El jefe de despacho presidencial, Alfredo Saade, anunció que está listo el acuerdo con Portugal para implementar el nuevo modelo de pasaportes que será producido por la Imprenta Nacional en alianza con la Casa de la Moneda del país europeo. El anuncio se dio en medio de un ambiente tenso por la transición en la expedición de este documento clave para los colombianos.
“Estamos listos para firmar. Luego de reuniones técnicas, todo está acordado”, aseguró Saade a través de sus redes sociales. La declaración surge en un momento de alta incertidumbre, luego de que el Gobierno diera marcha atrás a la prórroga de 11 meses con la empresa Thomas Greg & Sons, firma que había manejado históricamente la producción de pasaportes.
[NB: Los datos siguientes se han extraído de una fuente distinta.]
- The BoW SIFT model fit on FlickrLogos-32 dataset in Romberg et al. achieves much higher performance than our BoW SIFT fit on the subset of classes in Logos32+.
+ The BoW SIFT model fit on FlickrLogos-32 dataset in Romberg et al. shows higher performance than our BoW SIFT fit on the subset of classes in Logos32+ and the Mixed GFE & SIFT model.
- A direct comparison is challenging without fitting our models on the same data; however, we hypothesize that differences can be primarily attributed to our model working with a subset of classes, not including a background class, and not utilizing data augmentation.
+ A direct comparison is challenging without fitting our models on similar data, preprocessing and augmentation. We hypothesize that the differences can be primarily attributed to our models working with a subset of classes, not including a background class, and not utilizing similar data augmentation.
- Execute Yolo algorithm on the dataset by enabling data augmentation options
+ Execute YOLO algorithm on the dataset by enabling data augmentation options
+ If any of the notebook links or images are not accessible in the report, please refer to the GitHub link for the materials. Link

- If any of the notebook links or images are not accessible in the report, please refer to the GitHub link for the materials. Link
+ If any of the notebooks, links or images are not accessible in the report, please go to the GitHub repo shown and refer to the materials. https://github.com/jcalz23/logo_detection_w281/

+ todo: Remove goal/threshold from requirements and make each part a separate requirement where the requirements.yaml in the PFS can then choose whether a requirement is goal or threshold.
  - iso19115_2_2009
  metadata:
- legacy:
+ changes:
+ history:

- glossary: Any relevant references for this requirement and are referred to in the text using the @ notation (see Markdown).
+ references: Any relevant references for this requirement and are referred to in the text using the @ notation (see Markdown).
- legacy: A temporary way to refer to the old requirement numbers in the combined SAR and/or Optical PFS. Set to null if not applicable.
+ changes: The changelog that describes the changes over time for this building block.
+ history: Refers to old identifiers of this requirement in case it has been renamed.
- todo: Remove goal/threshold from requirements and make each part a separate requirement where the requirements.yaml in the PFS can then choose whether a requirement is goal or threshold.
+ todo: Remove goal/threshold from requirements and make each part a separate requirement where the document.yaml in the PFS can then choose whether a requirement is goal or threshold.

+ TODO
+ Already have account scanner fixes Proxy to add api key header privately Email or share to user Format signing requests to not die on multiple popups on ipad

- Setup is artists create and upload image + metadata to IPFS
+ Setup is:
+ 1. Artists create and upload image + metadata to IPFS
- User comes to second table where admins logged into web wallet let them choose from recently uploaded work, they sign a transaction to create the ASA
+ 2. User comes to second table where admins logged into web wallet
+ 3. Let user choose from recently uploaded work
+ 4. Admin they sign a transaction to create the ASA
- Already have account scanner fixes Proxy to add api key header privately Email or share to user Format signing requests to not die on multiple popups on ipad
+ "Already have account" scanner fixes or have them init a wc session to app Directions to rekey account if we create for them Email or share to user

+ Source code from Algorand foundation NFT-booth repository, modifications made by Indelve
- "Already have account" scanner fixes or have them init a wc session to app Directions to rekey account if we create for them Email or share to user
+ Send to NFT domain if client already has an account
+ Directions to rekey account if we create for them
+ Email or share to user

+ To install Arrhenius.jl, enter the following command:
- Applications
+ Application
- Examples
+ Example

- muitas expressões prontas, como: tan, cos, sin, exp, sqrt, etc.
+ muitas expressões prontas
La transición hacia el nuevo modelo ha estado rodeada de controversias. La excanciller Laura Sarabia había anunciado inicialmente la prórroga del contrato con Thomas Greg & Sons mientras se adecuaba la infraestructura necesaria para que la Imprenta Nacional asumiera completamente la expedición. Sin embargo, días después, el propio Saade anunció que el nuevo sistema operaría desde el 1 de septiembre.
Este giro provocó fuertes críticas, incluyendo las de la misma Sarabia, quien argumentó que la Imprenta Nacional aún no cuenta con la capacidad suficiente para asumir la producción a gran escala. La decisión generó caos en las sedes de expedición, largas filas y fallas en el sistema de agendamiento, lo que incrementó la presión ciudadana y política.
Ante este escenario, la Procuraduría abrió una investigación contra Saade, Sarabia y el canciller Luis Gilberto Murillo. A este último se le señala por presunto uso indebido de la figura de urgencia manifiesta, mientras que Sarabia habría impulsado el proceso a pesar de sus dificultades logísticas. Por su parte, Saade es investigado por una posible extralimitación de funciones, ya que la Cancillería no está bajo la dependencia directa de su despacho.
Aunque el Gobierno insiste en que todo está listo para arrancar el nuevo modelo, la viabilidad y ejecución de esta transición sigue siendo cuestionada por varios sectores, tanto por razones técnicas como por el impacto en los ciudadanos.